Nicole Davidson, Immediation expert panel member
For most businesses, when a dispute arises the first place they may turn for advice is their lawyer. This makes sense. Lawyers understand rights and obligations and can give assistance in telling you what your chances of success of resolving the dispute are.
This, however, can lead to a problem. The law is an adversarial process. It is all about determining which party is right and which party is wrong. The law attributes blame. Now, the human psyche doesn’t like to be wrong. It doesn’t like to be found at fault. When we hear from another party’s lawyer, it sets up an automatic stress reaction and can very easily lead to an adversarial response and heightening tension.
Often in business, we have ongoing relationships that are valuable to the business. Through legal action, these relationships are severely strained and often break down.

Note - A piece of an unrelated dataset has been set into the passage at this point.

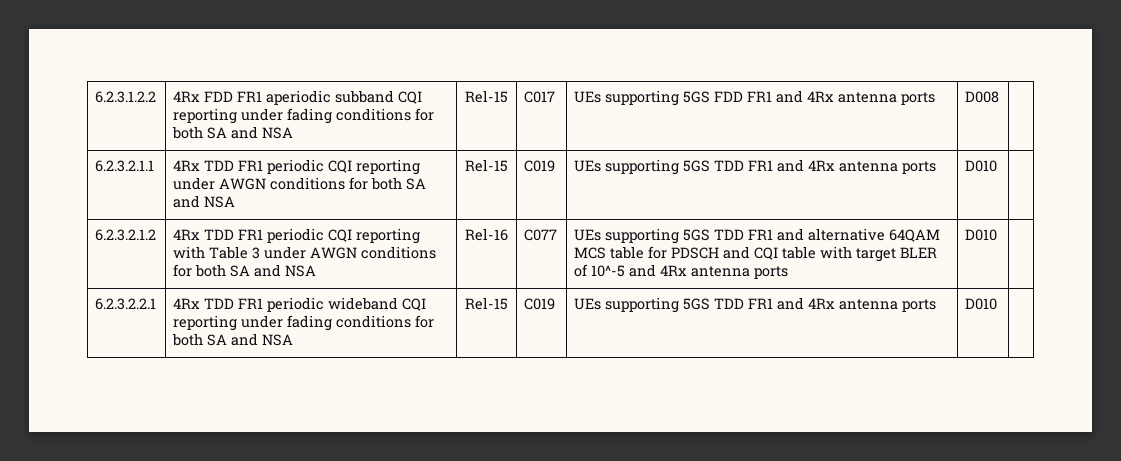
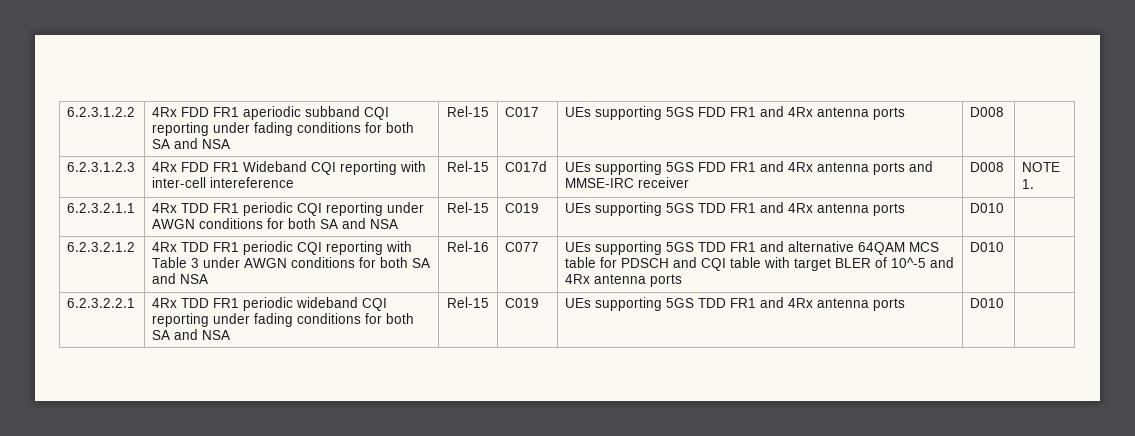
+ 6.2.3.1.2.3 | 4Rx FDD FR1 Wideband CQI reporting with inter-cell intereference | Rel-15 | C017d | UEs supporting 5GS FDD FR1 and 4Rx antenna ports and MMSE-IRC receiver | D008 | NOTE 1.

Imagine that parties have gone through a legal process and had a decision in court. Regardless of who wins, what are the chances that these two businesses will want to continue working together?
Mediation looks to resolve business disputes and protect the business relationship. In a mediation, an independent neutral facilitates a conversation between the parties to assist them in breaking down the dispute to its core elements. The mediator helps the parties recognise the underlying interests they have and work towards solutions that are acceptable to both parties.
In a litigation scenario, it can take 12 months or even longer to have a resolution. During this time, both parties spend significant amounts of money on the dispute. The dispute also takes a huge amount of time away from management that could be better spent running the business. Not only that but ultimately, the decision in their case is left in the hands of an unrelated third-party who may not be familiar with the industry and does not know the individuals involved in the dispute.
A mediation can be held relatively quickly. This limits costs as well. An added benefit, is that the parties are ultimately in control of any decision that is made. The mediator is not in a role that forces either party to accept any decision.
Lawyers should generally be involved in the mediation process. Their key role is to ensure their client knows the realistic outcomes of litigation. These are what any potential settlement should be weighed up against, as well as the cost of business disruption and stress. The lawyer also has an important role in documenting settlements to make sure they are enforceable.
We are now seeing more areas of commercial practice where mediation is a compulsory requirement before proceedings can be issued. Franchising and Retail Leases are examples of this. The data is showing us that over 50% of mediated cases in these industries settle without any requirement for proceedings being issued. If this is working in franchising and leasing, there seems to be no reason why it can’t work in a much wider range of commercial disputes.
So, if your business has the unfortunate position of being involved in the dispute, perhaps it’s an option to consider calling the mediator before going down the path of litigation.